Elasticsearch and .NET

20,471

Solution 1

There are two things that have to happen in order for NEST to make the first request.

  1. The Json Serializer (Json.net) in this case has to cache the type so that it knows how to serialize and deserialize the object you are sending back and forth.

  2. Nest has its own fluent language for queries that must be translated from the intial types that represent the fluent query language and the delivered as JSON to elastic search. These document types also must be learned by the Json Serializer.

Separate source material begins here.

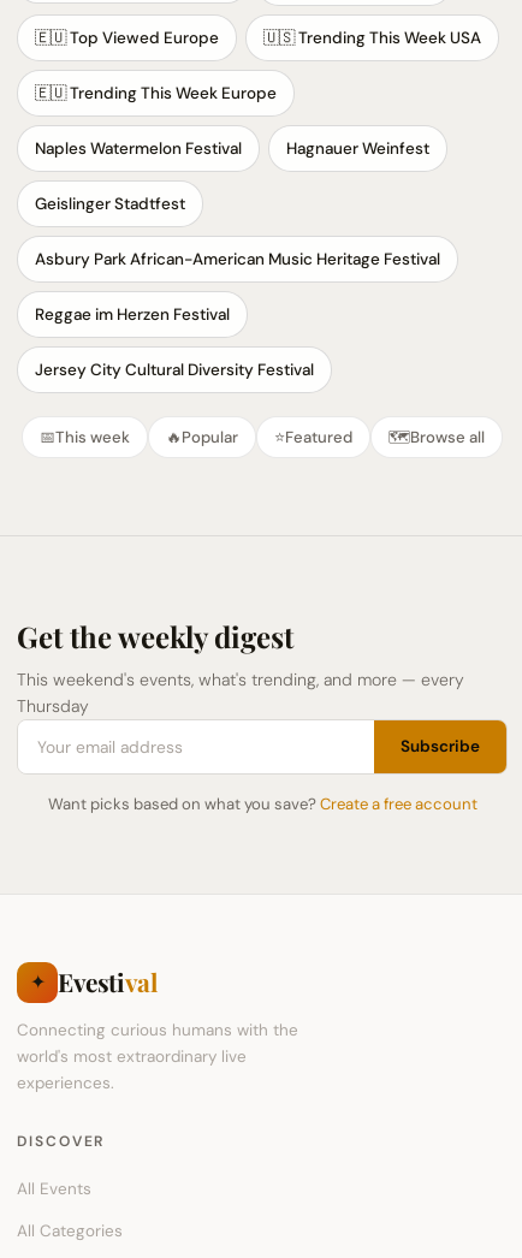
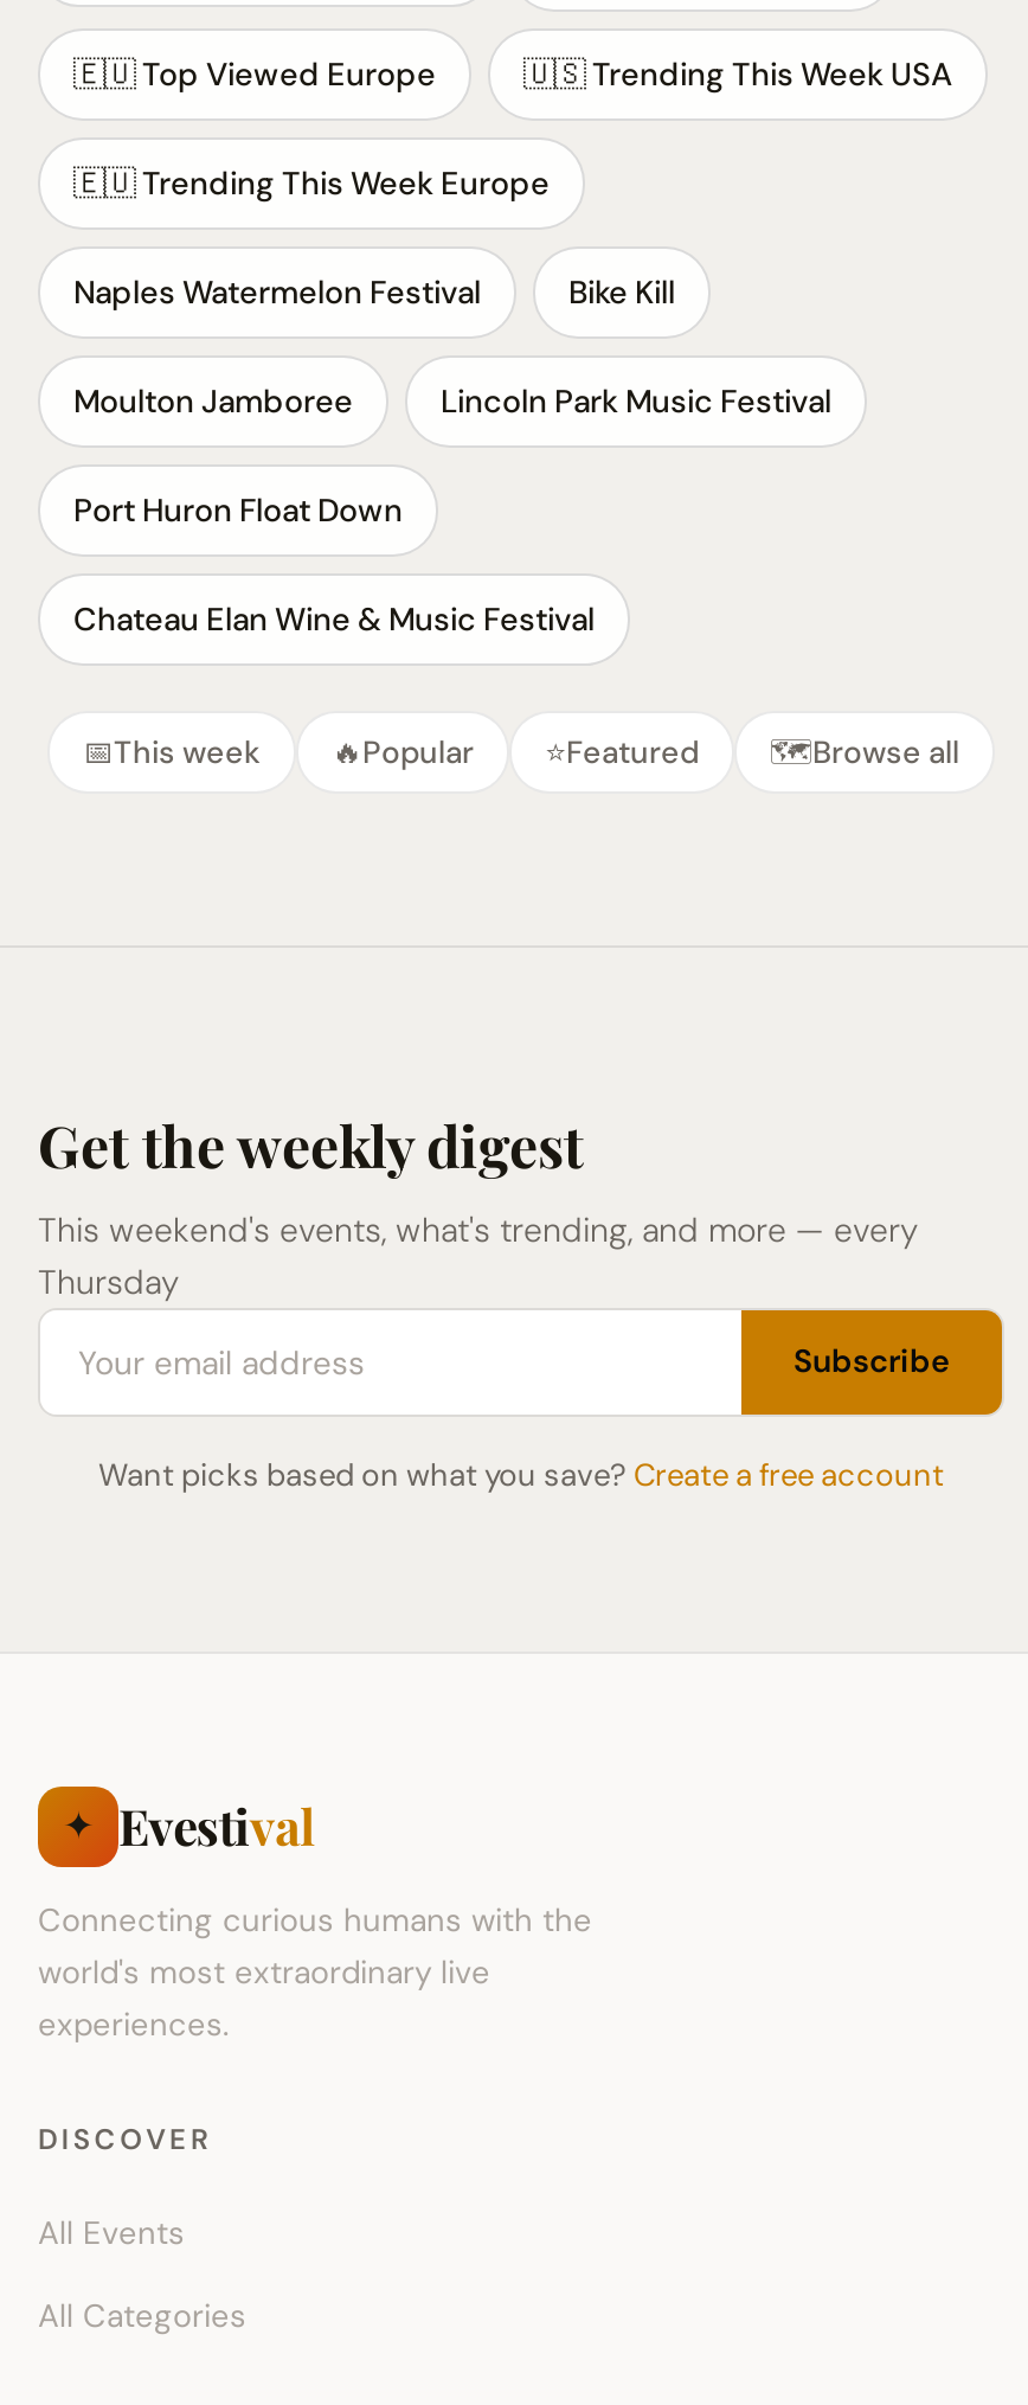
[35,138,440,379] Hagnauer Weinfest | Geislinger Stadtfest | Asbury Park African-American Music Heritage Festival | Reggae im Herzen Festival | Jersey City Cultural Diversity Festival -> [73,271,831,639] Bike Kill | Moulton Jamboree | Lincoln Park Music Festival | Port Huron Float Down | Chateau Elan Wine & Music Festival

  3. The HTTP client has to be spun up to make the request.

I currently have over 4M documents in a single index that I use with NEST and my searches from server all the way to client over the internet are taking 50-70 ms using NEST. Like you, however, after a cold start the first request is slow.

Solution 2

I suggest you to use https://github.com/ServiceStack/ServiceStack.Text, the fastest Json serializer for C#.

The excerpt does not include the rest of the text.